Edit tracking data:
———

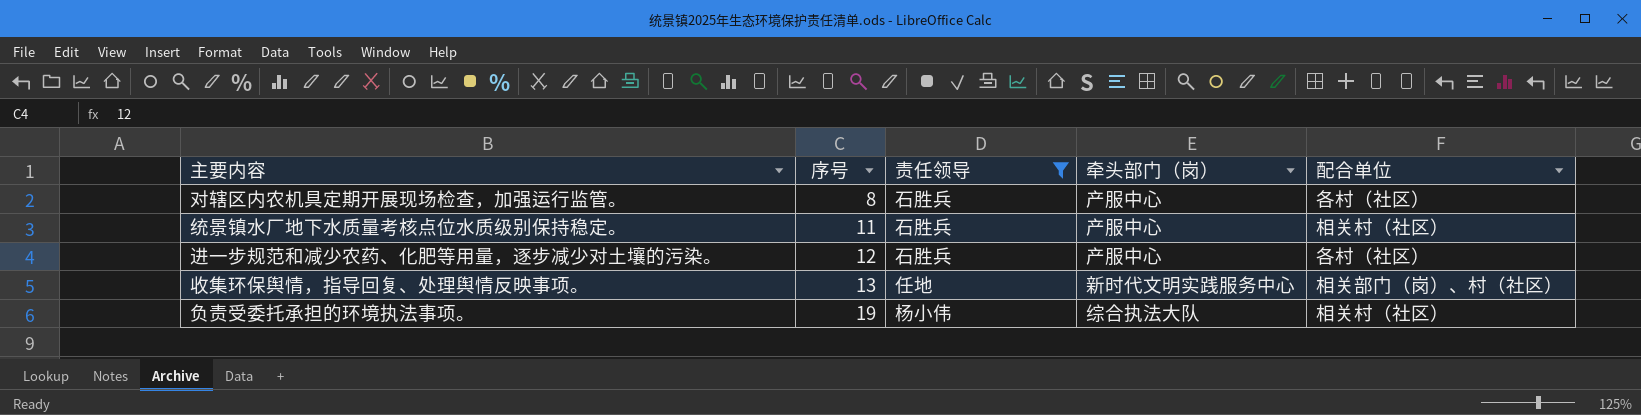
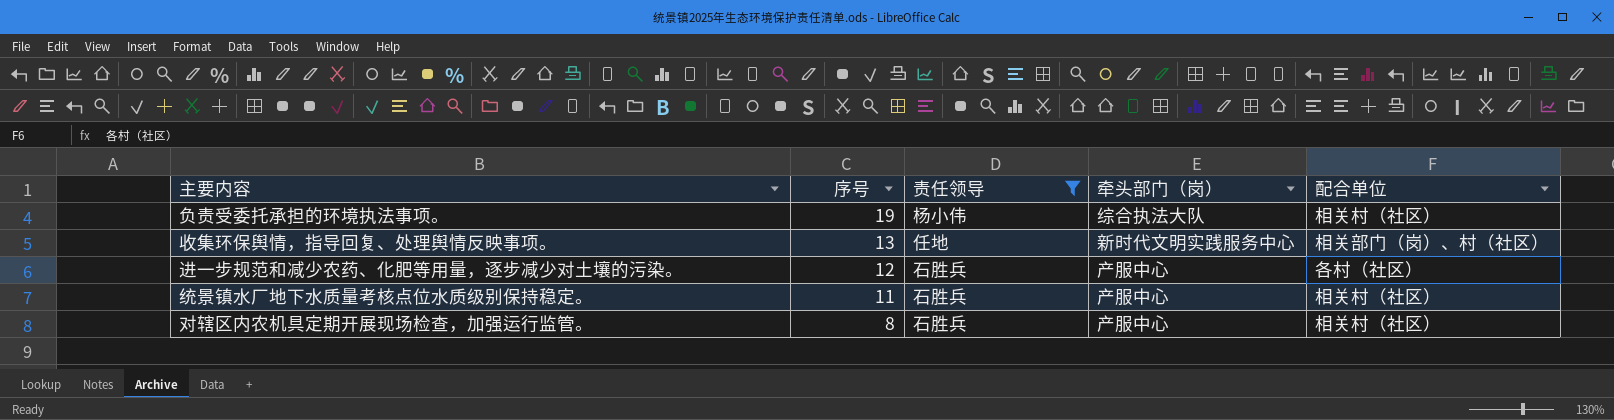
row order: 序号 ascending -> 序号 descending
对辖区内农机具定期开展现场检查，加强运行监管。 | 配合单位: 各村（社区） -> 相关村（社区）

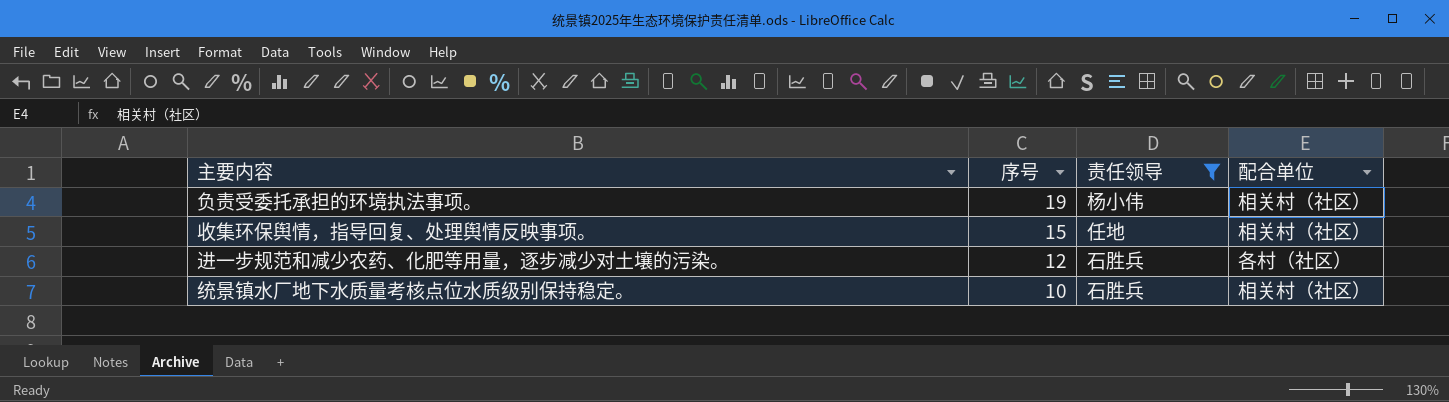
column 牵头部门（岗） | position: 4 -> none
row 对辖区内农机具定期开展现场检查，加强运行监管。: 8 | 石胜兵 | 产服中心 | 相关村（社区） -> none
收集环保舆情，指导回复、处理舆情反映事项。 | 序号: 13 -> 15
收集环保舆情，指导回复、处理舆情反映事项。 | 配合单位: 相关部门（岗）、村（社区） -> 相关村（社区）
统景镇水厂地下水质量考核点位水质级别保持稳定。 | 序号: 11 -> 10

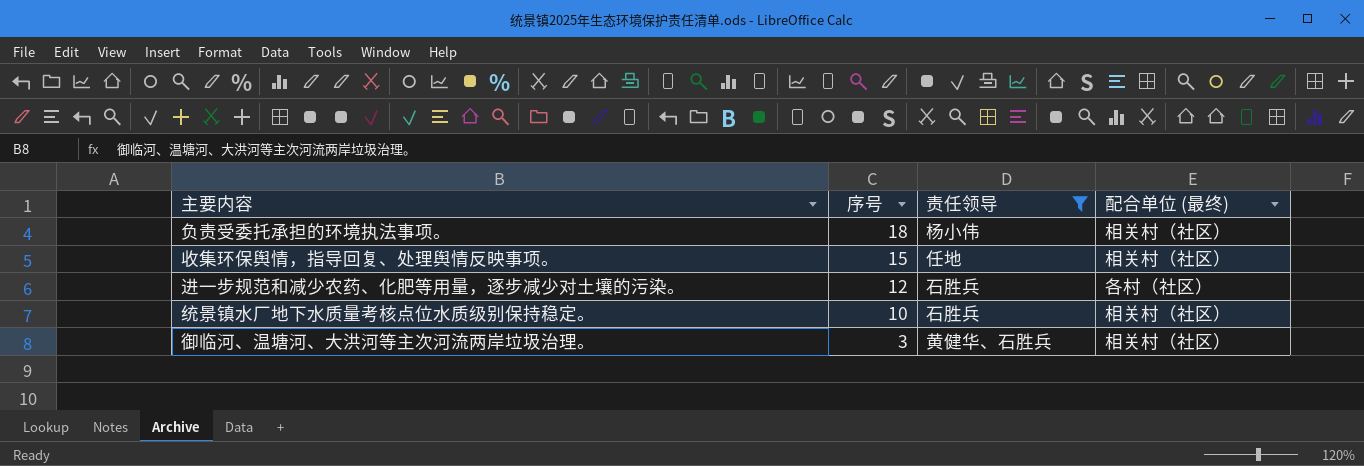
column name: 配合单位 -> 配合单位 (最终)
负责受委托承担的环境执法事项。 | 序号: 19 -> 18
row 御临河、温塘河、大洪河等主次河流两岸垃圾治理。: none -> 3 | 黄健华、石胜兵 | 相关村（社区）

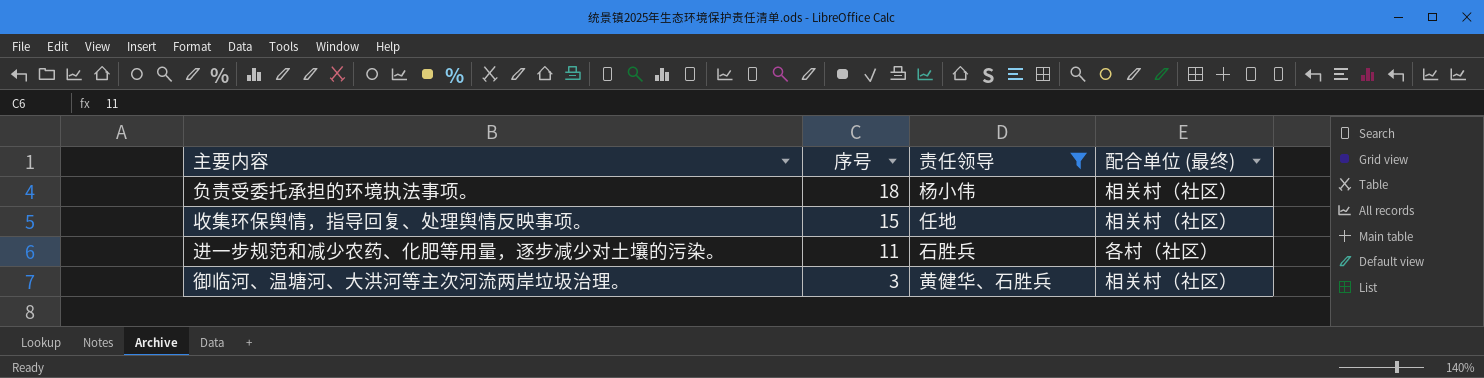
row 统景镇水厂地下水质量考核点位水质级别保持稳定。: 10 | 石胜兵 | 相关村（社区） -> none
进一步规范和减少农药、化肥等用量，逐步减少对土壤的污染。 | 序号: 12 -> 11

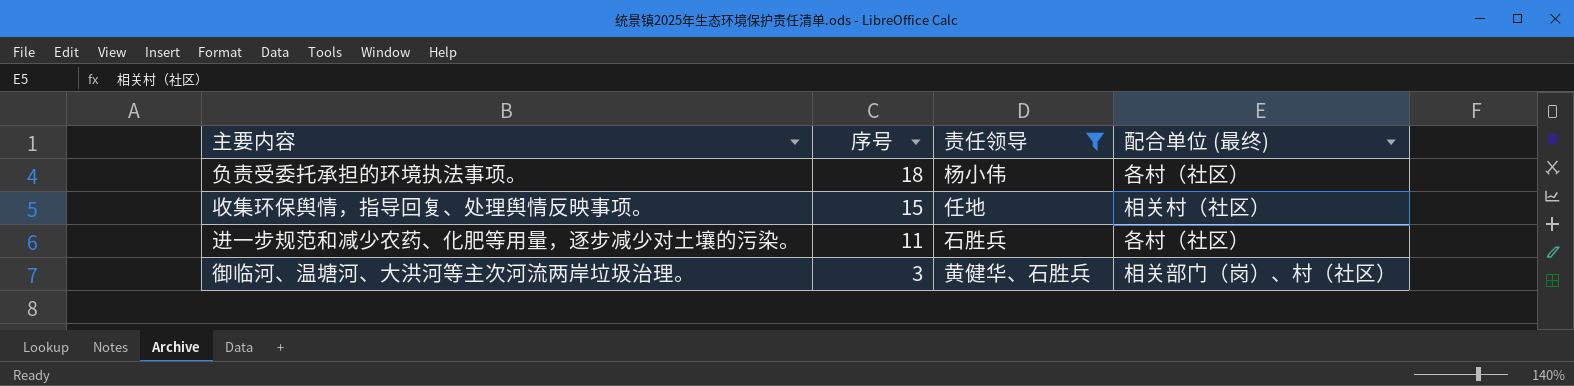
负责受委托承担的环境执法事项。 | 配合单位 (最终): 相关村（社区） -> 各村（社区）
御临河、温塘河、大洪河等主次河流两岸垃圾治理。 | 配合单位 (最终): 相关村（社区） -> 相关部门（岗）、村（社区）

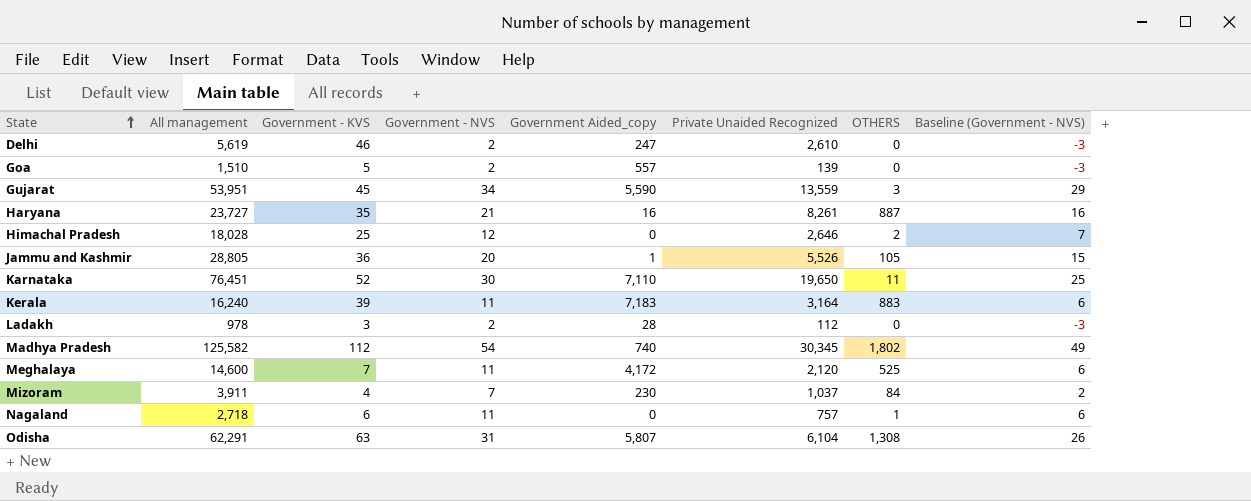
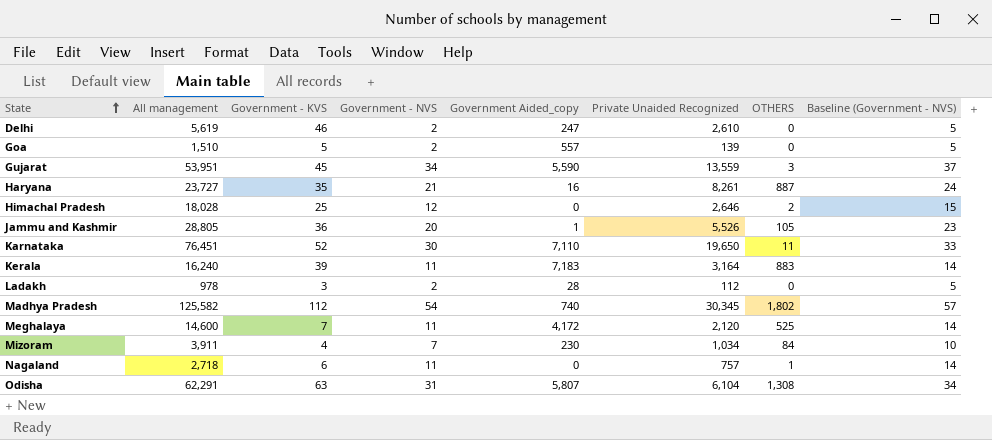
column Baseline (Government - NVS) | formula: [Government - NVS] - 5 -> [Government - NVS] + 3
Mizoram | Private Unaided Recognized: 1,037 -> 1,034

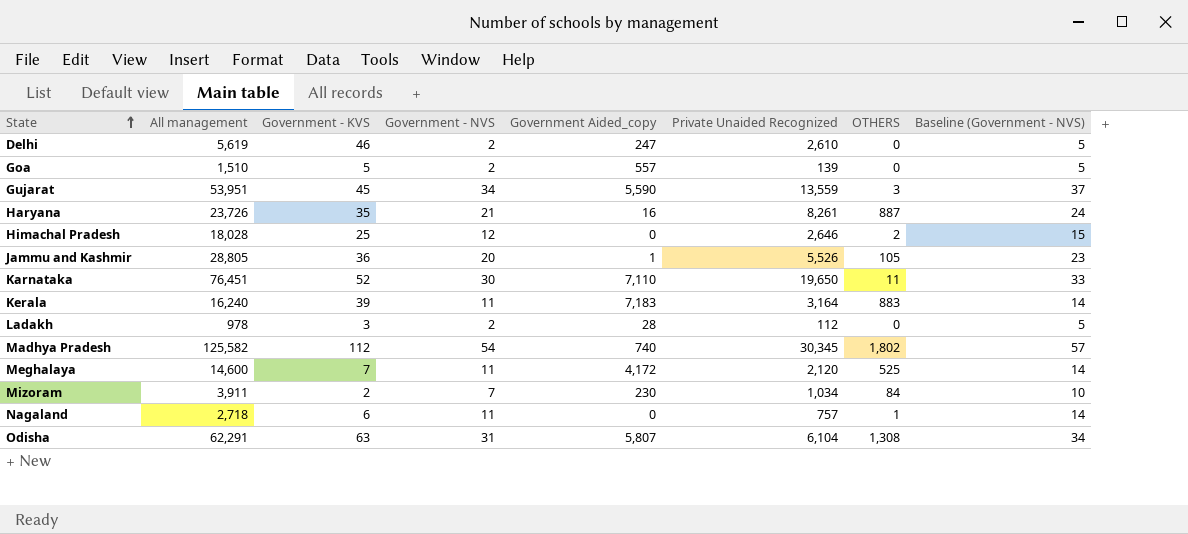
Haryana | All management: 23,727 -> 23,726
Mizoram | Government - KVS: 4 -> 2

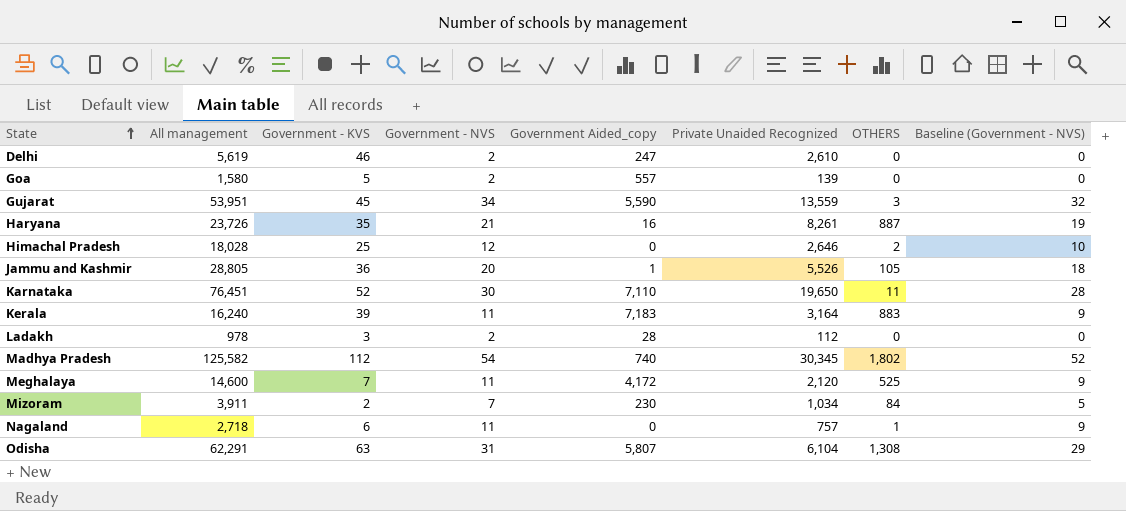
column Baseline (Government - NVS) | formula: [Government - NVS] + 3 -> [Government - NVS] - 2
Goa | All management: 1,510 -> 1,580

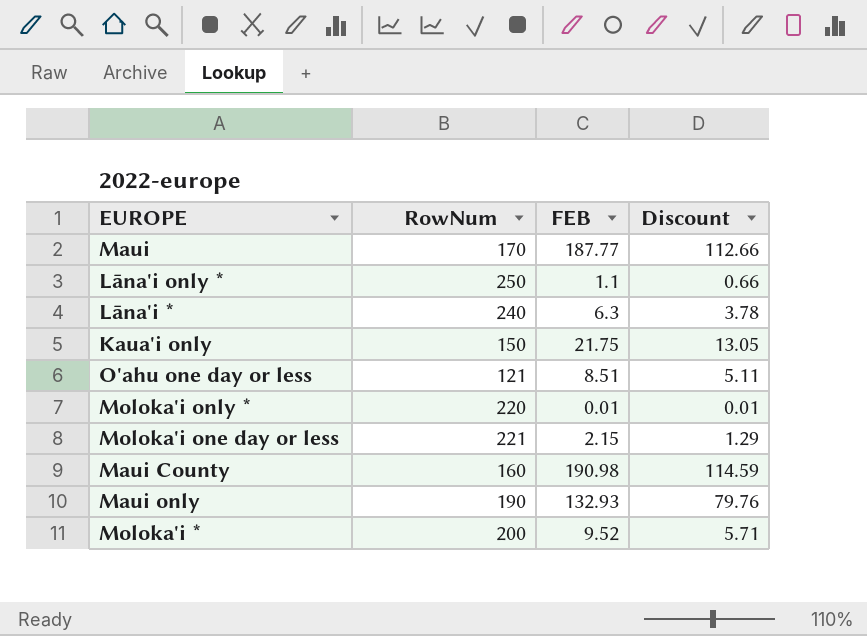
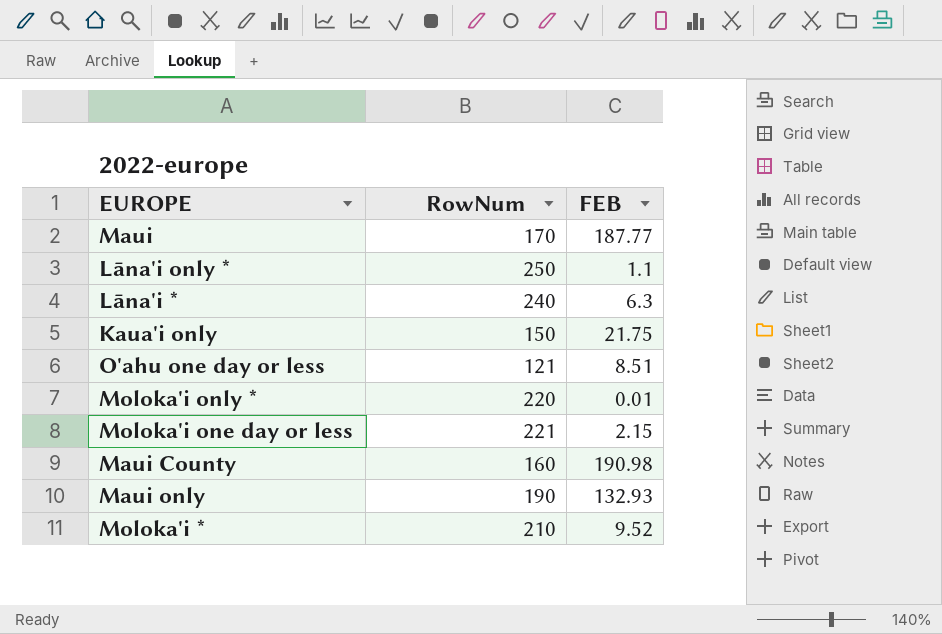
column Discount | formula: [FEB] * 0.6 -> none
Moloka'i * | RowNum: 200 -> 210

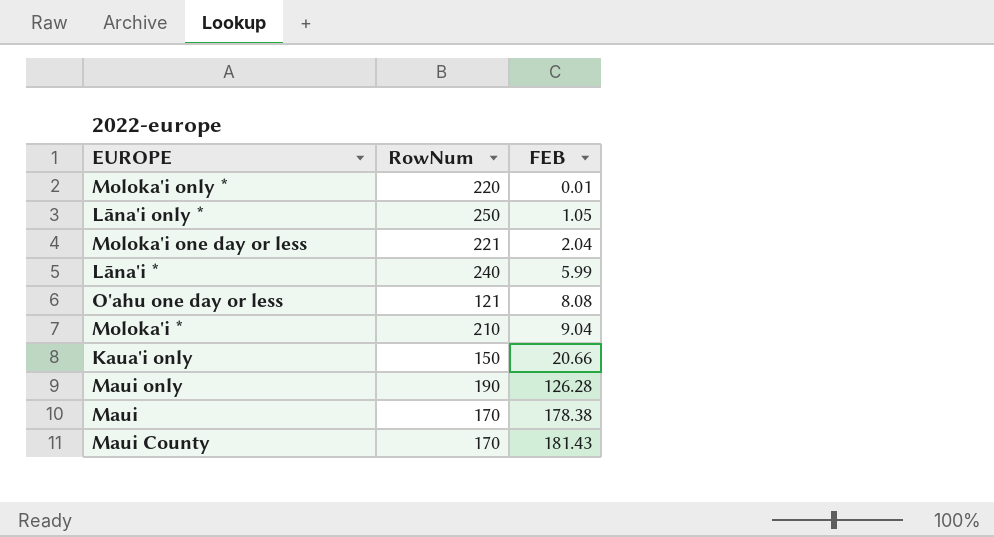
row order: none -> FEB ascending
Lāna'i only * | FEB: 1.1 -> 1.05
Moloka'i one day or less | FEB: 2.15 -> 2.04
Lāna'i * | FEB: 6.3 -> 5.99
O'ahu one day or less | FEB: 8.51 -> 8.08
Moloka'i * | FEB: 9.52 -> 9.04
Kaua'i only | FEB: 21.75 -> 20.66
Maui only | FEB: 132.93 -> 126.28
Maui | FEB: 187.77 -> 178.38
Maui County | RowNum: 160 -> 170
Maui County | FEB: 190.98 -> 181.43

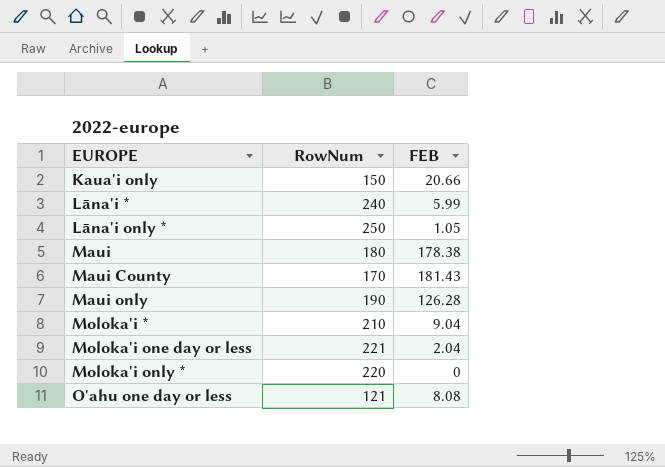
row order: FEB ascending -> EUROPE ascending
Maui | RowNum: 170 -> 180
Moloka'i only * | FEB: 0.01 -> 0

———

HOW TO COMPLETE THIS TASK :: Among these entries, how many lines include the string "Baseline"? Reply with the number by itself.

WORKED SOLUTION :: 2